The philosophy of syndicalism had a powerful influence in these years. From 1900 to 1912, the social conditions produced by the impasse of British capitalism had pushed a whole layer of workers towards direct action and industrial unionism. The positive side of syndicalism was in its rejection of class collaboration and the crass opportunism emanating from the Labour and trade union leaders. “The most charitable thing that can be said about political action is that it is slow, so slow that it breaks men’s hearts”, said a member of the ASE. Syndicalism showed absolute distain for the antics of the Labour group in the Commons, which became a mere adjunct of the Liberal Party. This disgust with Lib-Labism, viewed as embodying the worse kind of reformism, led to a rejection of party politics, and a concentration on industrial unionism and rank-and-file movements.
Another key plank of syndicalism was the rejection of “official” leadership. This was most ably articulated in The Miners’ Next Step (1911), platform of the Unofficial Reform Committee in the South Wales Miners Federation. This platform, originally drafted by Noah Ablett, a Maerdy checkweighter, was born out of the miners’ bitter struggles of 1910-11. “Leadership implies power held by the leader”, stated The Next Step.

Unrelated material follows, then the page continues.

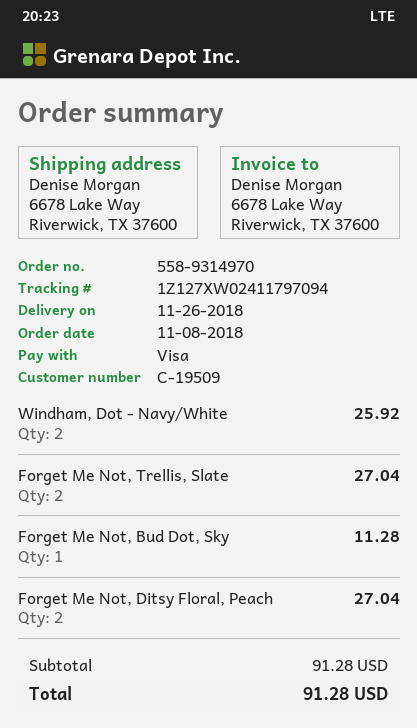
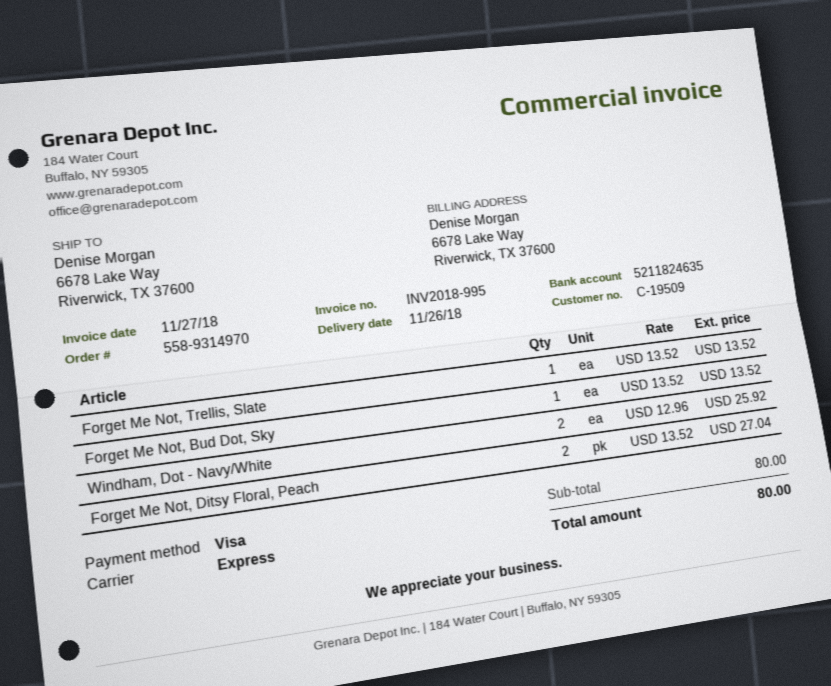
Forget Me Not, Trellis, Slate: 2 for 27.04 -> 1 for 13.52
Forget Me Not, Bud Dot, Sky: 1 for 11.28 -> 1 for 13.52
subtotal: 91.28 -> 80.00
total: 91.28 -> 80.00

“Without power the leader is inept. The possession of power inevitably leads to corruption. All leaders become corrupt, in spite of their own good intentions. No man was ever good enough, brave enough or strong enough to have such power at his disposal as real leadership implies.”[12]
This view arose out of the experience in particular of the South Wales Miners’ Federation, led by right-wingers like Mabon (president), William Brace (vice-president), and Tom Richards (general secretary), all of whom were MPs. These leaders had signed a five-year wage agreement with no real provision for abnormal places or small coal and gave into the demands of the owners for changes in working practices.

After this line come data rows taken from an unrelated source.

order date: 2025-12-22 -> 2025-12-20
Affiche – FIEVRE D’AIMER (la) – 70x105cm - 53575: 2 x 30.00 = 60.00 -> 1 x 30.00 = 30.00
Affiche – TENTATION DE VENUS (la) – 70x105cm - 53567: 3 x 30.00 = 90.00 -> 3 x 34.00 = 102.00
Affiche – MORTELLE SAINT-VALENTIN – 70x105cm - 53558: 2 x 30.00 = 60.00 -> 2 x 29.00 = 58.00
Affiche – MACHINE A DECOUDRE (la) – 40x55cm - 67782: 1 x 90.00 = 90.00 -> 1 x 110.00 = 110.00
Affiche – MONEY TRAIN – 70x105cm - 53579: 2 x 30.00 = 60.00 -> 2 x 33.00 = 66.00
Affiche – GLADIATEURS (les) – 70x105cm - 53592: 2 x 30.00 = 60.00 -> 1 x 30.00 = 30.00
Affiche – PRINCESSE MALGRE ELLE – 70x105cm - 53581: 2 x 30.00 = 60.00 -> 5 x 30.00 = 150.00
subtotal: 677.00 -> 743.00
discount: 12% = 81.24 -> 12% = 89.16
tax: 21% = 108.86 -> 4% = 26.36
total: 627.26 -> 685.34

The aim of the Unofficial Reform Committee as a “no-leader movement”, laid heavy stress upon the need for unofficial action apart from the official movement. The proposals contained in The Miners’ Next Step created a furore in the South Wales coalfield, which soon spread to other areas. The old officials of the SWMF held up their hands in holy horror at these suggestions! Labour leaders of all shades attacked it. No such pamphlet had ever caused such a stir throughout the British trade unions as this. Despite its political weaknesses, the Next Step did serve to place industrial democracy at the centre of British working-class politics.
While the syndicalist school pointed to the need for unofficial action, it tended to regard such action as a principle, rather than an as alternative when the official movement acts as a barrier to struggle. The syndicalists tended to bend the stick too far in one direction as a reaction to the conservative role of the trade union bureaucracy. These ideas nevertheless found fertile soil amongst militant trade unionists, particularly the young fighters, and in such bodies as the Socialist Labour Party, the Syndicalist Education League and the Plebs League.
British syndicalism tended to be a mix of French anarcho-syndicalism and the ideas of industrial unionism promoted by the American socialist, Daniel De Leon. In Britain, the supporters of De Leon founded the Socialist Labour Party (SLP), which was a split-off from the old SDF. The syndicalists embraced militant struggle and direct action as the way forward for the class struggle. For them, militant trade unionism should strive towards a general strike of all workers, leading to the overthrow of capitalism and the reorganisation of society on the lines of industrial unionism.
As James Connolly, who worked as an organiser for the syndicalist IWW in America, and was also a member of the SLP, explained:
“The light of this principle of Industrial Unionism, every fresh shop or factory organised under its banner, is a fort wrenched from the capitalist class and manned with the soldiers of the revolution to be held by them for the workers. On the day that the political and economic forces of labour finally break with capitalist society and proclaim the Workers’ Republic these shops and factories so manned by Industrial Unionists will be taken charge of by the workers there employed and force and effectiveness given to that proclamation …”[13]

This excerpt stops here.